City life, with its club scenes and radical avant-garde art also drew Snyder’s attention. Using only available light, he made a series of photographs of The Living Theatre’s “Paradise Now,” and Angus MacLise’s opera “Orfeo.” He spent many all-night stints in Ira Cohen’s Mylar Chamber, photographing countercultural figures such as William Burroughs and Jack Smith and teaching Cohen the art of photography. Photographs from these sessions appear in Aquarian Odyssey, which The New York Times called: “a penetrating trip into the turbulent sixties in psychedelic color. This fascinating book is a basic primer for the street photographer interested in documenting life around him, and on what can be accomplished with a minimum of equipment and a maximum of imagination. It is a masterful treatise on shooting color in available light, revealing street candids, and a side-trip to fantasy land.”

==Multimedia==

Meanwhile, Snyder was experimenting with multimedia art forms. In the early 1960s, he made a series of sepia, black and white, and brilliantly colored 2 1/4 x 2 1/4 in. slide-glass paintings with aniline dyes that were projected on a screen or on various three-dimensional surfaces. Jonas Mekas wrote about them in The Village Voice: “It is Don Snyder who is the Master of Slide Art. His slide photography merges completely with the medium of cinema, a kinesthetic experience of color and motion that should be judged not by the design of a single slide (frame) but by the patterns of visual impulses.” Snyder created elaborate multimedia shows in which his hand-painted slides were combined with dancers and experimental films. Howard Junker wrote in The Nation: “Don Snyder's psychedelic film-plus-slide show which beamed sometimes hallucinogenic, sometimes 'optical' images onto a translucent net screen in front of a screen wall made of whitewashed cardboard boxes which black vinyl clad dancers built and dismantled, sometimes waving the boxes to catch and disperse images. All this was in front of a shredded or venetian-blind screen. Many levels; very beautiful . . . the best of the festival.” In a multimedia collaboration with Angus MacLise, Snyder projected his slides on slowly spinning translucent disks of various sizes that were hung from the rafters of St. Peter’s Episcopal Church. He created Spectro-Mach I for the expanded cinema festival at The Film-Makers' Cooperative, and staged multimedia shows at other public venues such as The Millennium Film Workshop and The Electric Circus.
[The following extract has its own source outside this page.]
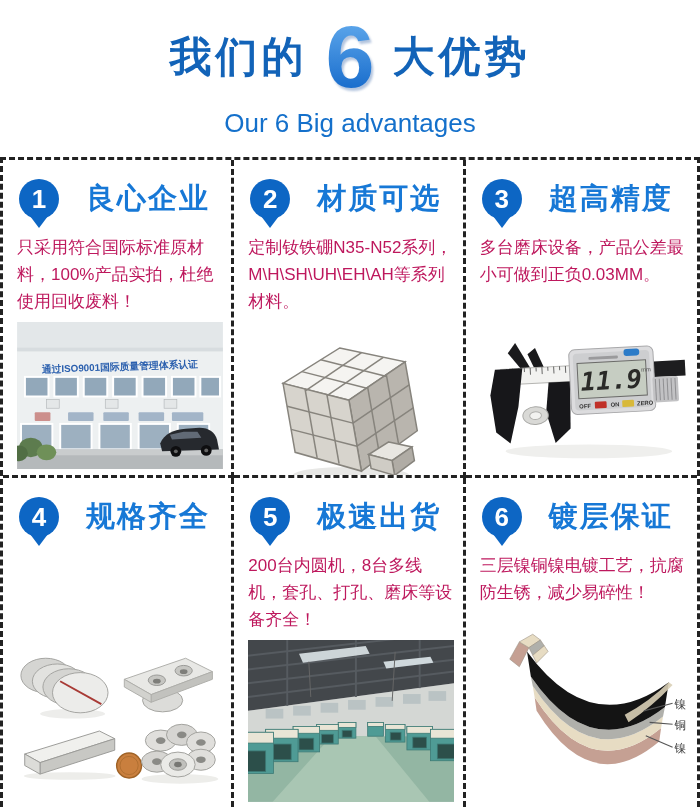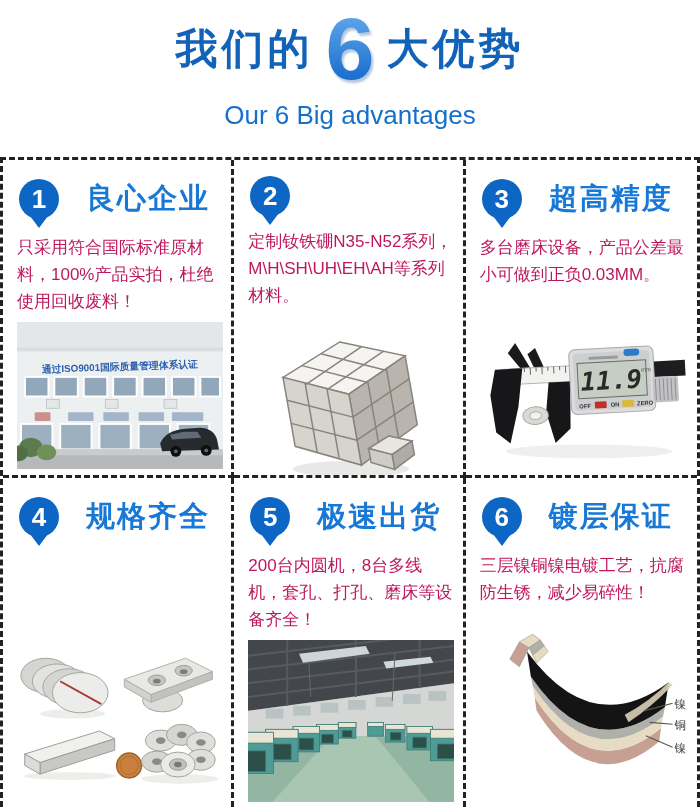"我们的" .title-line { gap: 12px -> 18px; padding-top: 0 -> 8px }
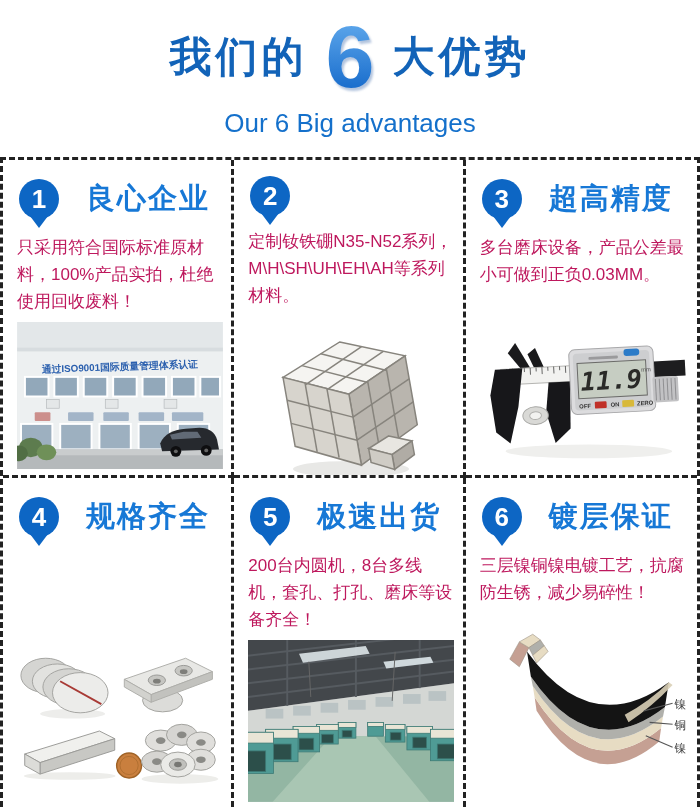"材质可选" h2.adv-title { html: none -> <h2>材质可选</h2> }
Snyder’s slides projected onto nudes were printed on an array of perforated stamps and included in issue No. 9 of the multimedia magazine, Aspen. His slide images formed the solar centers of Angus MacLise’s New World Solar Calendar (Fluxus Codex page 398). He was commissioned by Jean Houston and Bob Masters to create an altered-states multimedia chamber at their Foundation for Mind Research. The high-end fabric designer Jack Lenor Larsen reproduced a series of Snyder’s slides on innovative new fabrics, and Larsen presented the fabric line to fellow designers and members of the fashion industry in a multimedia light show created by Snyder. Slides chosen for the fabrics were projected on white-clad modern dancers as they undulated down the runway in the novel textures.

==Filmmaking==

In 1966, Snyder spearheaded a professional company of 5 artists called The Adventures of Multimedia. The group soon garnered media spreads in newspapers and prominent magazines, and it was featured in primetime TV shows on WNBC and WNET. The group received a commission from Paraphernalia to make a film promoting its trendy new clothing line. Directed by Snyder, the film featured high-fashion models in mini-skirts skiing down Vermont slopes at night in a phantasmagorical display of Snyder’s slides, special effects, and fireworks. The Grove Press Film Collection described the film as “a Joycean delirium of colors and sounds. . . . This film produces an eerie and strikingly contemporary glimpse of Pop culture; a virtuoso blending of videos with audio.” The film was exhibited at the Museum of Modern Art in 1967.

During the 1960s and 1970s, Snyder made experimental films and collaborated with artists such as Shirley Clarke, who edited his kinescope video CHROMA, and Yayoi Kusama, filming her artistic orgies and other erotic “happenings.” He shot The Living Theatre; and collected hours of documentary footage at Timothy Leary’s Castalia Foundation in Millbrook. He was commissioned to make a feature-length film of experimental erotica for Maurice Girodias, which he shot in the Berkshires. His last known film was a documentary of Jack Smith starring in his original play, “Song for Rent.” The film was shown at the Museum of Modern Art in 2011 and is in the museum’s permanent collection.

==Sculpture==

Sculpture was a medium Snyder also liked to work in. His works of sculpture were first exhibited at the LENA sculpture shows at St. Mark’s Church in-the-Bowery. His huge triplicate panels of the Apollo 11 Moon landing were shown in the Queens Museum exhibition, Television’s Impact on Contemporary Art. The Magic Circle Exhibition at the Bronx Museum of Art included Snyder’s polarized light box.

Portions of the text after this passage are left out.